Task details:
Quote the data exactly, first line to the line containing "discount: 677.44 -> 697.27", with no pictures.

Data supplied:
BEGIN

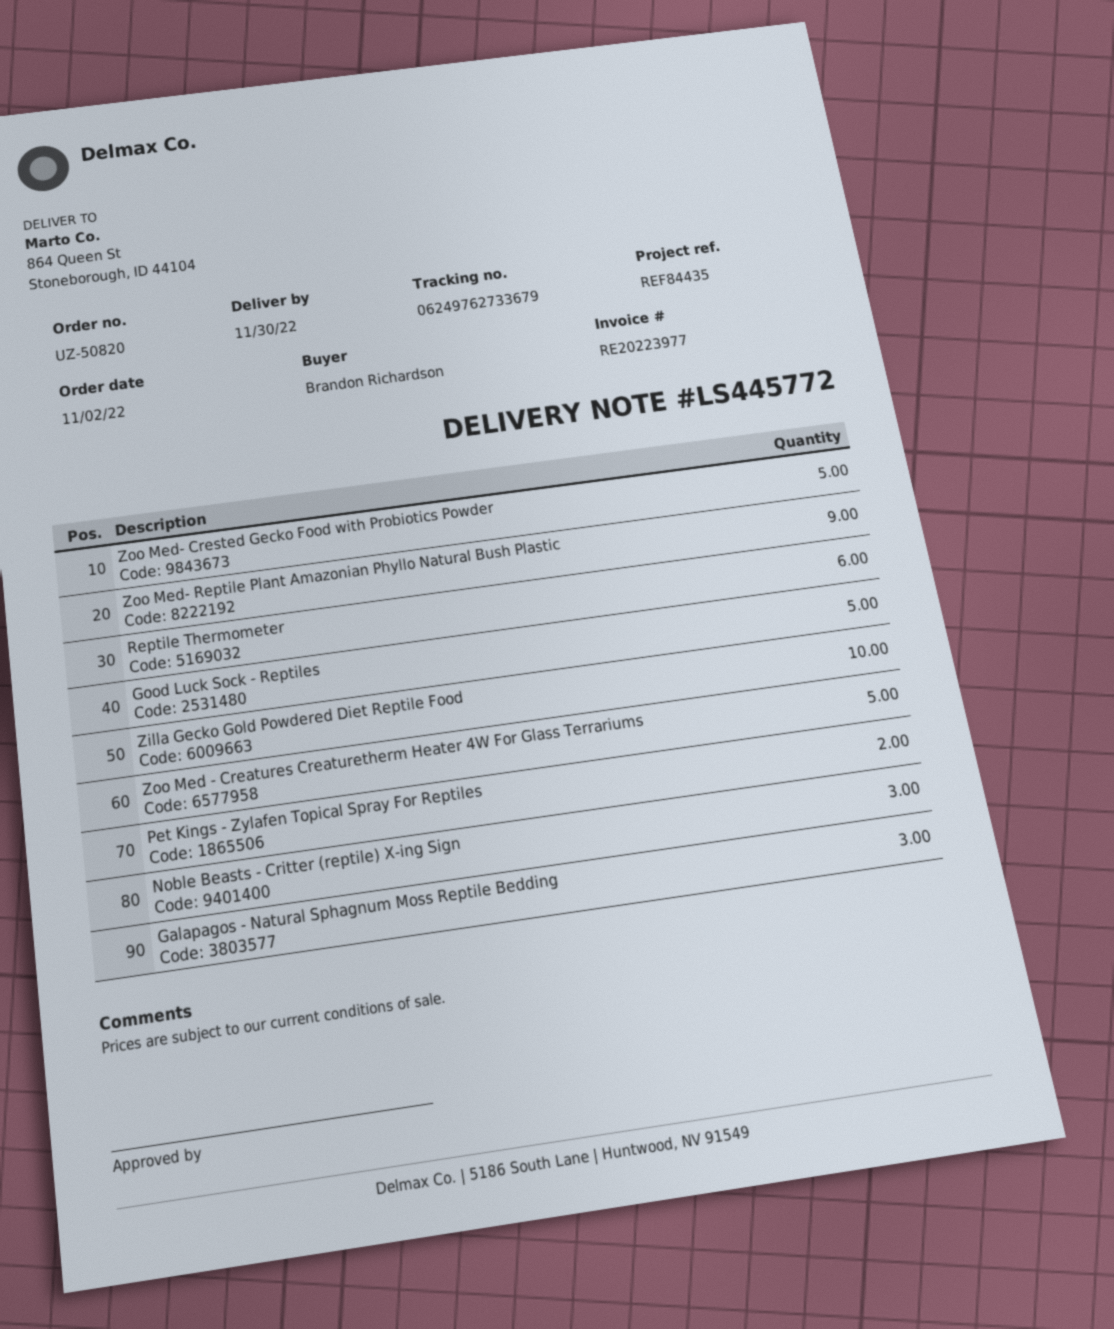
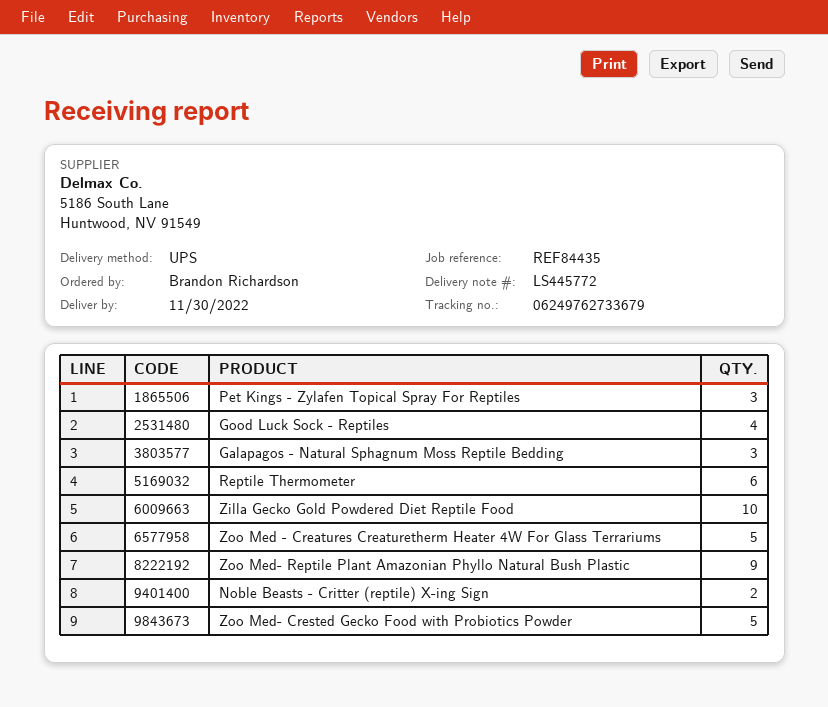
Good Luck Sock - Reptiles: 5 -> 4
Pet Kings - Zylafen Topical Spray For Reptiles: 2 -> 3
Noble Beasts - Critter (reptile) X-ing Sign: 3 -> 2

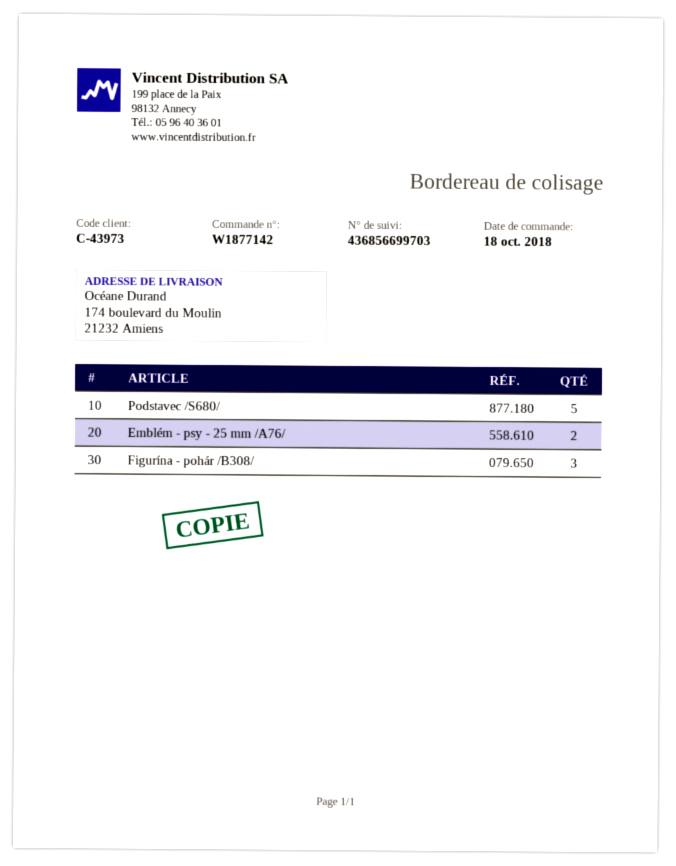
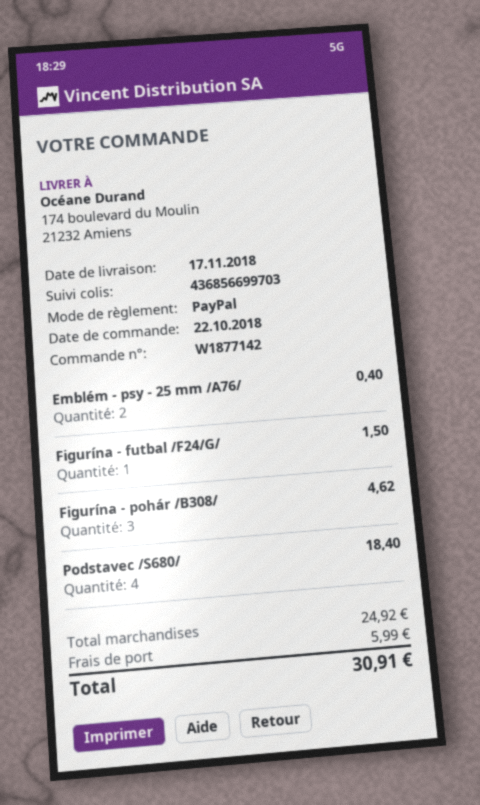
order date: 2018-10-18 -> 2018-10-22
Podstavec /S680/: 5 -> 4
Figurína - futbal /F24/G/: none -> 1

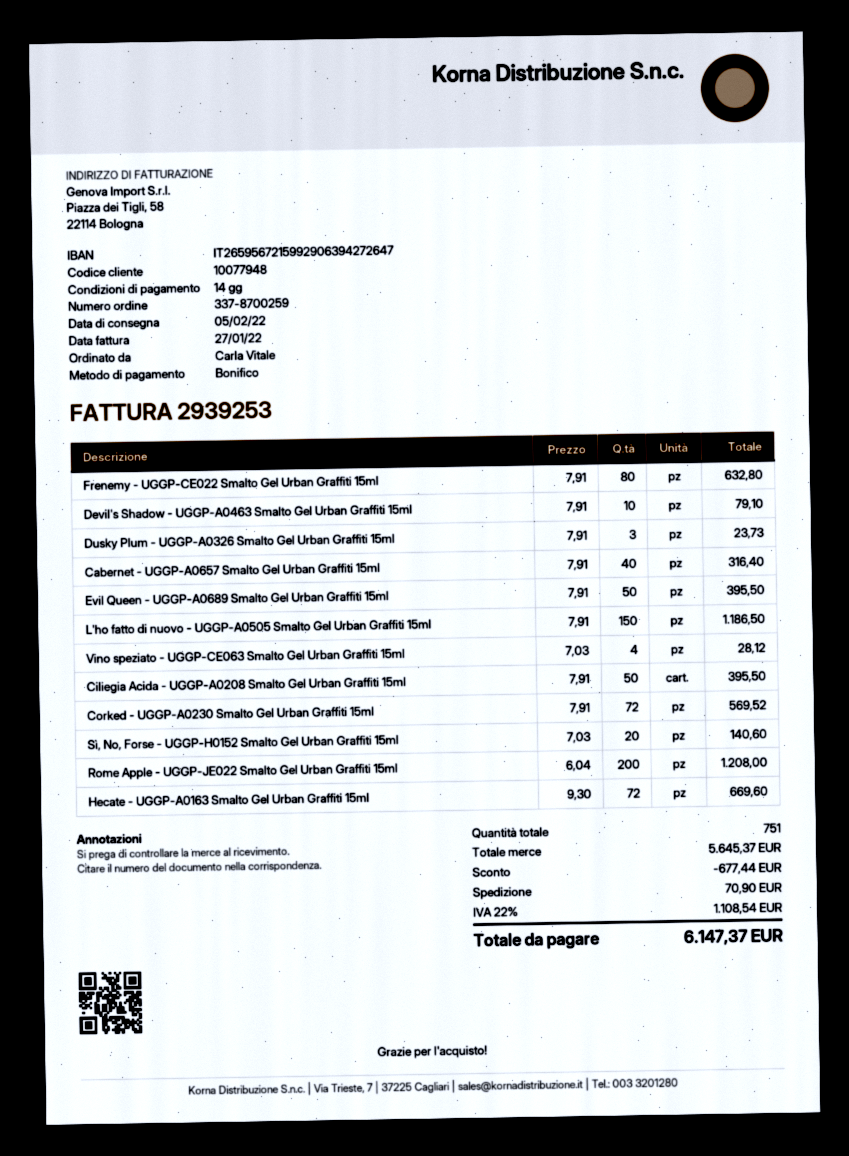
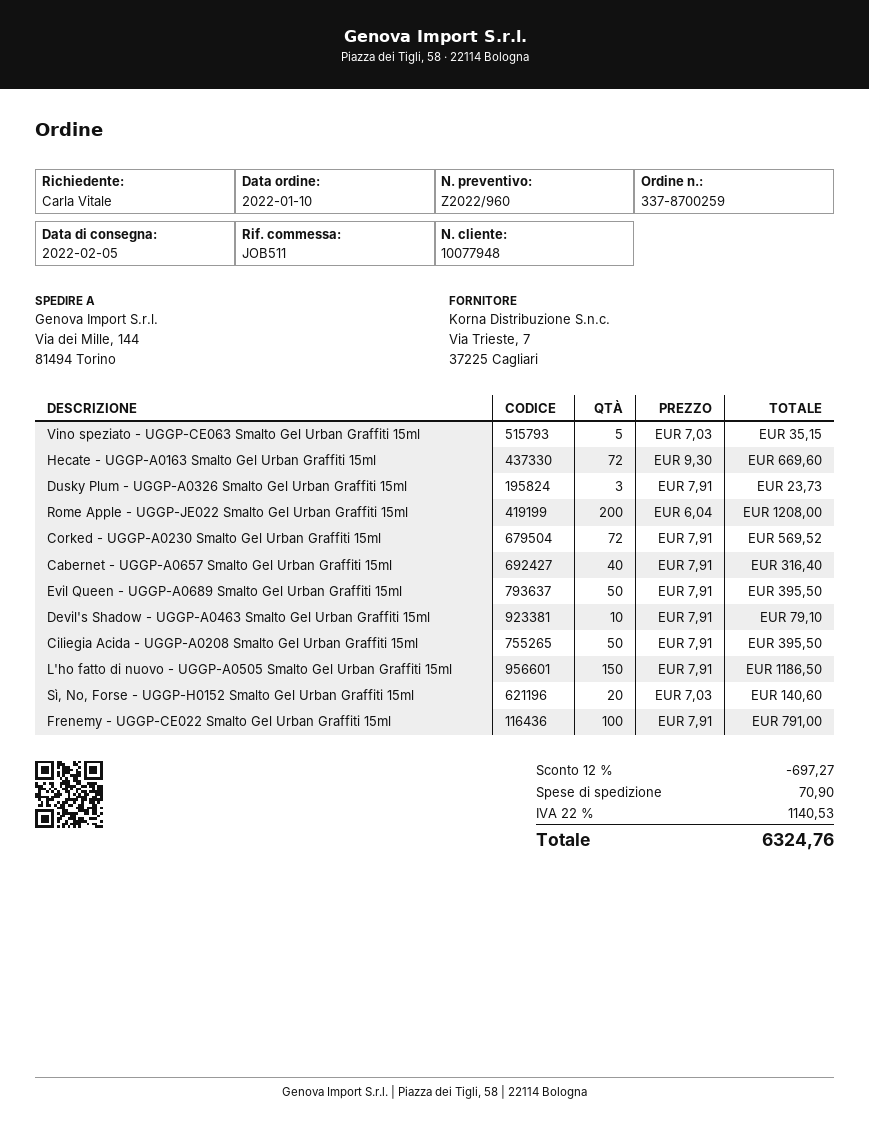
Frenemy - UGGP-CE022 Smalto Gel Urban Graffiti 15ml: 80 x 7.91 = 632.80 -> 100 x 7.91 = 791.00
Vino speziato - UGGP-CE063 Smalto Gel Urban Graffiti 15ml: 4 x 7.03 = 28.12 -> 5 x 7.03 = 35.15
discount: 677.44 -> 697.27
tax: 22% = 1108.54 -> 22% = 1140.53
total: 6147.37 -> 6324.76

END

Result of this exercise:
Good Luck Sock - Reptiles: 5 -> 4
Pet Kings - Zylafen Topical Spray For Reptiles: 2 -> 3
Noble Beasts - Critter (reptile) X-ing Sign: 3 -> 2

order date: 2018-10-18 -> 2018-10-22
Podstavec /S680/: 5 -> 4
Figurína - futbal /F24/G/: none -> 1

Frenemy - UGGP-CE022 Smalto Gel Urban Graffiti 15ml: 80 x 7.91 = 632.80 -> 100 x 7.91 = 791.00
Vino speziato - UGGP-CE063 Smalto Gel Urban Graffiti 15ml: 4 x 7.03 = 28.12 -> 5 x 7.03 = 35.15
discount: 677.44 -> 697.27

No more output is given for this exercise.